Certains diront que j’ai manqué de chance, mais en réalité mon histoire est d’une triste banalité. Elle se reproduit tous les jours des milliers de fois et elle continuera ainsi à l’exponentiel tant qu’on attendra des femmes de se défendre individuellement contre un système qui érige la violence en norme. Ma militance féministe ne m’a toujours pas permis d’avoir les réponses ou de trouver les outils pour desamorcer la fabrique de tyrans domestiques qui dans leur crise de la masculinité tentent d’affirmer leur pouvoir sur leurs femmes par des coups.
Je vous vois venir.

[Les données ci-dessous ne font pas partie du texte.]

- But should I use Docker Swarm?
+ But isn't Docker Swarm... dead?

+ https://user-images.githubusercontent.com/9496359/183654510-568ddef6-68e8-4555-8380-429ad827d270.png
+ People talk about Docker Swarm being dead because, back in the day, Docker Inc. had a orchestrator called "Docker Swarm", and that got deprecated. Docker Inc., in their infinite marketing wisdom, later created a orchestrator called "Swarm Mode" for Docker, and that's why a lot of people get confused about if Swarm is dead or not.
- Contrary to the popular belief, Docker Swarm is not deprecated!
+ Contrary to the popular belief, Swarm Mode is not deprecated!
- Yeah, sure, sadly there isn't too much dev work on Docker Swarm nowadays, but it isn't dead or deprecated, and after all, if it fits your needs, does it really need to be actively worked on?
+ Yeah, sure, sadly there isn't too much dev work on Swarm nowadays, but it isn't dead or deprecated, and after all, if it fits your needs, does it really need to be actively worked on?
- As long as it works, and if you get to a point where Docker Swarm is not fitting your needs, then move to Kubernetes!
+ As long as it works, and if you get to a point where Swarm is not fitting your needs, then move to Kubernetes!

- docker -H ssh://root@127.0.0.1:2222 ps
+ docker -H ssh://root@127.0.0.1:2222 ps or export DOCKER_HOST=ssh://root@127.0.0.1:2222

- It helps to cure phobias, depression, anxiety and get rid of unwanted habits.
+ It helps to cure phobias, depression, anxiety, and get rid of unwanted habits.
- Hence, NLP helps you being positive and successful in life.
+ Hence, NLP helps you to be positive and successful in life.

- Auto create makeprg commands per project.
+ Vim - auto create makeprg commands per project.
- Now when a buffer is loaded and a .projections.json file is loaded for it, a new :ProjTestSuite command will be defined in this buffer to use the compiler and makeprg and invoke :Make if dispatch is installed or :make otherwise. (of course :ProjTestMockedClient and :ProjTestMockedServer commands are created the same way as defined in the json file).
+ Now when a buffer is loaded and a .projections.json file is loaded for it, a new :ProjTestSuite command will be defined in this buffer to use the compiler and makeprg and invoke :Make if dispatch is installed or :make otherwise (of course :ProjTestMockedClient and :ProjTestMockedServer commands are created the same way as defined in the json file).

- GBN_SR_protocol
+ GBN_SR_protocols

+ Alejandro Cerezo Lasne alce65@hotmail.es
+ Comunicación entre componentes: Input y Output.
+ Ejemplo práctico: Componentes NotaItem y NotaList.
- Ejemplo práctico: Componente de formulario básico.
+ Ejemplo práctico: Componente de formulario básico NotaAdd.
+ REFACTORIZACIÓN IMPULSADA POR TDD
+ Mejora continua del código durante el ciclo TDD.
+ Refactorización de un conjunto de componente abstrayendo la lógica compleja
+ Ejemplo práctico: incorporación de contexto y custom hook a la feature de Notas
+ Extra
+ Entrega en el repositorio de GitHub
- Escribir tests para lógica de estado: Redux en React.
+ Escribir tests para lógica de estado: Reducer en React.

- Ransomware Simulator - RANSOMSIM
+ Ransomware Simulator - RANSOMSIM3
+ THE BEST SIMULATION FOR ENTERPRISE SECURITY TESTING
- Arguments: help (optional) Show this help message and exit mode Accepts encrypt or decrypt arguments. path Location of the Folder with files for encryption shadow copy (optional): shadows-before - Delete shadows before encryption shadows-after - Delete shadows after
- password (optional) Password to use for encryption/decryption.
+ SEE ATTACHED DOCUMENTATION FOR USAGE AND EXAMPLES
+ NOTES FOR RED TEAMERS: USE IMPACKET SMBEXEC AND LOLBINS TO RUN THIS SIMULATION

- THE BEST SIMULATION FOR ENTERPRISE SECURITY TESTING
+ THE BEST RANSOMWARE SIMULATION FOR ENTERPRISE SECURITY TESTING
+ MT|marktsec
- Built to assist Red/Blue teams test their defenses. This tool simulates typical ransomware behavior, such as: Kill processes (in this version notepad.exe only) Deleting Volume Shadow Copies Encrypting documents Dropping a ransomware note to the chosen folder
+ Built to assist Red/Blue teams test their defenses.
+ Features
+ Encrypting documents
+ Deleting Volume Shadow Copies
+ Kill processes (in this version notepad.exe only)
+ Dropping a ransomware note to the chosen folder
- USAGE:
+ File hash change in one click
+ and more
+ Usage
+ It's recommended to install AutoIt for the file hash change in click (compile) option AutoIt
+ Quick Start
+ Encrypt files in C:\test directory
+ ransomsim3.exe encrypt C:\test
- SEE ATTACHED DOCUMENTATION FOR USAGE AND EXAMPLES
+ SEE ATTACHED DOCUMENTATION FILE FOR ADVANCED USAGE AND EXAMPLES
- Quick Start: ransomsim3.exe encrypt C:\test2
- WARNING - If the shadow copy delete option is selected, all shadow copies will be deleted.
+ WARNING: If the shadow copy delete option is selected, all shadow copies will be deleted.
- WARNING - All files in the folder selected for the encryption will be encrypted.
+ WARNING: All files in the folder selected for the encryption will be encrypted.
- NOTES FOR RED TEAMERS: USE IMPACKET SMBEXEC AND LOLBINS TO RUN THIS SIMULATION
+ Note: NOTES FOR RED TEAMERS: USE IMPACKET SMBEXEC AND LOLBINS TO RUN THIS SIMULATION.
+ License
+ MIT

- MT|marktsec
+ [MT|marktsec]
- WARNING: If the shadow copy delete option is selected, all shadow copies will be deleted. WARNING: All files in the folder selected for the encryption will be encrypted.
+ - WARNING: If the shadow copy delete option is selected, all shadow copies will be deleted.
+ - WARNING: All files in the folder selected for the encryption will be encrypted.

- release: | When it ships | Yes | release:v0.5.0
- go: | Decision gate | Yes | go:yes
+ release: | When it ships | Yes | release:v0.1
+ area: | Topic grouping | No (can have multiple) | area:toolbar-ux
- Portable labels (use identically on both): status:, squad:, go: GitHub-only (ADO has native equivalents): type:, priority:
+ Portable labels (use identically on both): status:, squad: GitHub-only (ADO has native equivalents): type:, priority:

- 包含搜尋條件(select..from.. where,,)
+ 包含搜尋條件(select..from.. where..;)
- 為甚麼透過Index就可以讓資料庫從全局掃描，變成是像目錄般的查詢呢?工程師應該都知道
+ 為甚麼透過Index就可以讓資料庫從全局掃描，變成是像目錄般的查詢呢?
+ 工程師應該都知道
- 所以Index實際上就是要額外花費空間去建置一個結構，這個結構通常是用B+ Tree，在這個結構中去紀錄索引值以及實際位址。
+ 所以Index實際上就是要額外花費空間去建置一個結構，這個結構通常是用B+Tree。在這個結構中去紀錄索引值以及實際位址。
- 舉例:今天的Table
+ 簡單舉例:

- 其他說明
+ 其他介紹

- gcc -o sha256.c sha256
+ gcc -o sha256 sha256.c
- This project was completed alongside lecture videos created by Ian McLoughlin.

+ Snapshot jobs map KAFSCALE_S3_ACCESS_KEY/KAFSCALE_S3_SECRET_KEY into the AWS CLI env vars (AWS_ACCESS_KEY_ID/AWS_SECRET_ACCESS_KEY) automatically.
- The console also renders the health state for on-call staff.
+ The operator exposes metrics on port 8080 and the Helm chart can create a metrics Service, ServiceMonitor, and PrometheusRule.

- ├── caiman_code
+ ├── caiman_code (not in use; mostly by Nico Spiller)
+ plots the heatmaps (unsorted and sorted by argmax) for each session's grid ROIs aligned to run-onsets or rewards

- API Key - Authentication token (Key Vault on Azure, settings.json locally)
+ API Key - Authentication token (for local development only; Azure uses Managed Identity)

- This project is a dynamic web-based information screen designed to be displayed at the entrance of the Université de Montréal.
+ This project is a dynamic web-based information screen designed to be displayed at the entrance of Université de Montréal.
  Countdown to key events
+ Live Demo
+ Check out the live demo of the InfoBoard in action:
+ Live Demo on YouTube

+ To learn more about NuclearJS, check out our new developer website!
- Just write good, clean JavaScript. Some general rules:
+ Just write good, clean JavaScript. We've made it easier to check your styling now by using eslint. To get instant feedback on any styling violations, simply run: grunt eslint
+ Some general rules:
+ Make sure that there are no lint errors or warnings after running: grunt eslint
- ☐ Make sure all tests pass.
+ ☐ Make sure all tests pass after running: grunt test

Pas tous les hommes me direz-vous, peut-être… mais moi, je vous défie de me montrer une femme, une seule sur cette terre, qui n’a jamais vécu de violence de toute sa vie. Une seule femme qui ne souffre pas de stress à chaque fois que des pas s’approchent trop près d’elle à une heure tardive, une seule qui n’a jamais subi de gestes sexuels non consentis, une seule mère qui éleve ses filles sans la peur au ventre qu’elles se fassent maltraiter, abuser, violenter…
J’ai souvent entendu des personnes justifier la violence des hommes par la maladie mentale mais savez vous combien de femmes vivent avec un syndrome de stress post traumatique? Contrairement aux idées reçues, ce syndrome qu’on associe essentiellement aux anciens combattants touche deux fois plus de femmes que d’hommes selon des statistiques.
Des semaines comme la dernière sont particulièrement difficiles car chaque « fait divers » dans les nouvelles a l’effet d’un bus qui me rentre dedans.
Myriam et sa mère tuées à Sainte Sophie, le collectif « Dit son nom » qui se fait poursuivre par Jean-François Marquis pour avoir offert une plateforme de parole aux survivantes, Gilbert Rozon acquitté, Joyce Echaquan tuée par un système raciste qui était censé veiller à sa bonne santé… et j’en passe, sont autant de « faits divers » qui ne me laissent aucune trêve et me rappellent tous les jours que ma sécurité et mon intégrité en tant que femme ne comptent pas.
Combien de victimes encore faudra-t-il avant de vous alarmer? Combien de générations allons-nous encore sacrifier pour dire assez c’est assez?
En ce 8 mars je veux vous dire que je ne veux plus être ni forte, ni courageuse et encore moins résiliente. Je veux simplement ÊTRE.